(Revision comparison data)

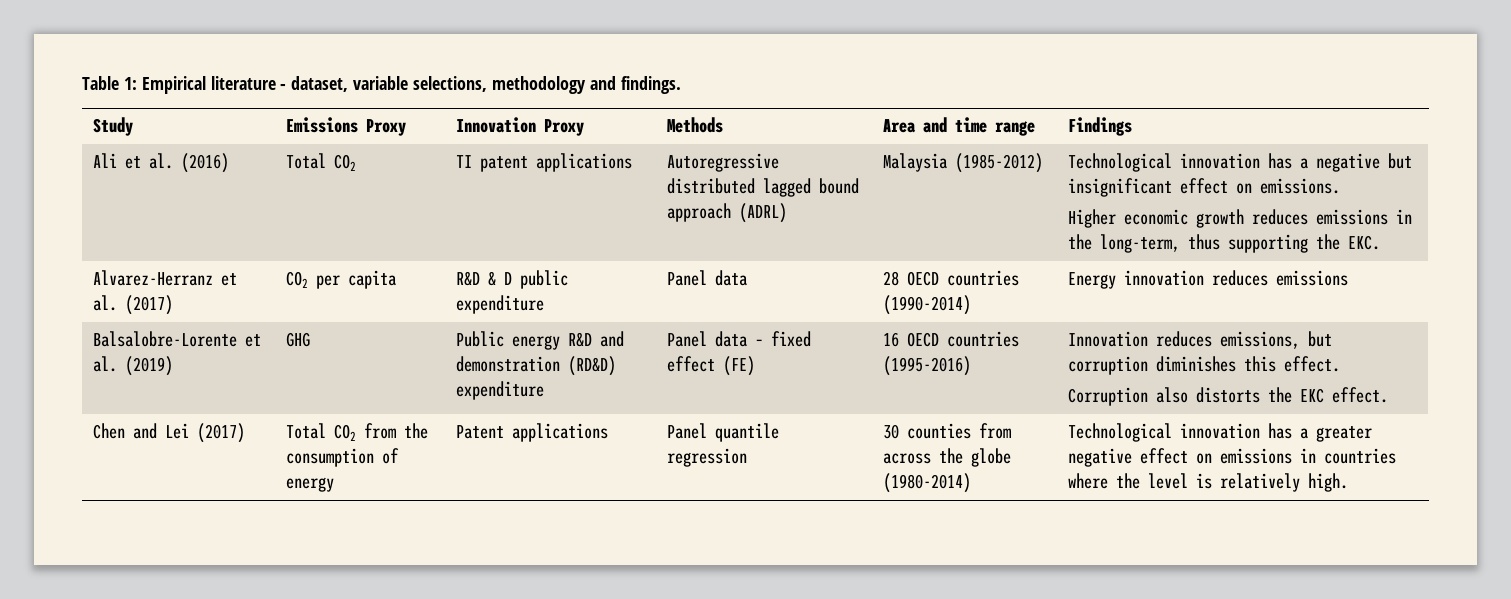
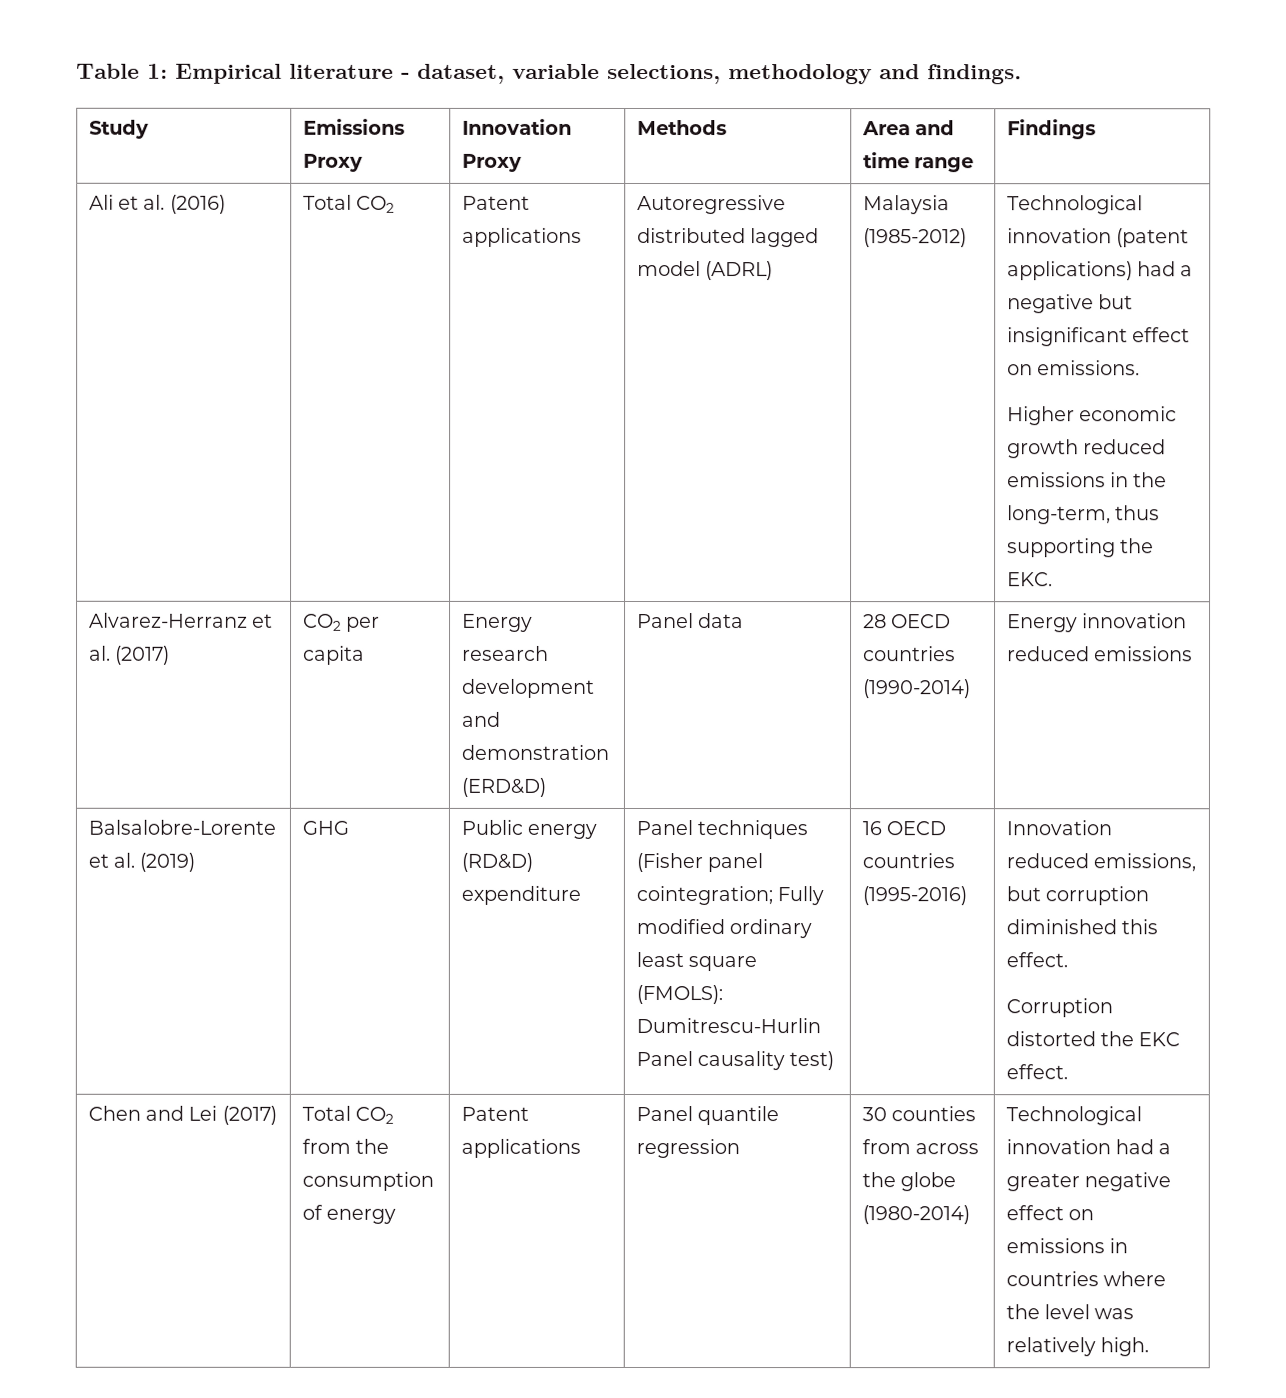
- Ali et al. (2016) | Total CO2 | TI patent applications | Autoregressive distributed lagged bound approach (ADRL) | Malaysia (1985-2012) | Technological innovation has a negative but insignificant effect on emissions.
- Higher economic growth reduces emissions in the long-term, thus supporting the EKC.
+ Ali et al. (2016) | Total CO2 | Patent applications | Autoregressive distributed lagged model (ADRL) | Malaysia (1985-2012) | Technological innovation (patent applications) had a negative but insignificant effect on emissions.
+ Higher economic growth reduced emissions in the long-term, thus supporting the EKC.
- Alvarez-Herranz et al. (2017) | CO2 per capita | R&D & D public expenditure | Panel data | 28 OECD countries (1990-2014) | Energy innovation reduces emissions
+ Alvarez-Herranz et al. (2017) | CO2 per capita | Energy research development and demonstration (ERD&D) | Panel data | 28 OECD countries (1990-2014) | Energy innovation reduced emissions
- Public energy R&D and demonstration (RD&D) expenditure
+ Public energy (RD&D) expenditure
- Panel data – fixed effect (FE)
+ Panel techniques (Fisher panel cointegration; Fully modified ordinary least square (FMOLS): Dumitrescu-Hurlin Panel causality test)
- Innovation reduces emissions, but corruption diminishes this effect.
+ Innovation reduced emissions, but corruption diminished this effect.
- Corruption also distorts the EKC effect.
+ Corruption distorted the EKC effect.
- Chen and Lei (2017) | Total CO2 from the consumption of energy | Patent applications | Panel quantile regression | 30 counties from across the globe (1980-2014) | Technological innovation has a greater negative effect on emissions in countries where the level is relatively high.
+ Chen and Lei (2017) | Total CO2 from the consumption of energy | Patent applications | Panel quantile regression | 30 counties from across the globe (1980-2014) | Technological innovation had a greater negative effect on emissions in countries where the level was relatively high.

* [Your instructions]: Once you find the string "thus" in a line of the records, copy that line.

* [Task response]:
- Higher economic growth reduces emissions in the long-term, thus supporting the EKC.
+ Higher economic growth reduced emissions in the long-term, thus supporting the EKC.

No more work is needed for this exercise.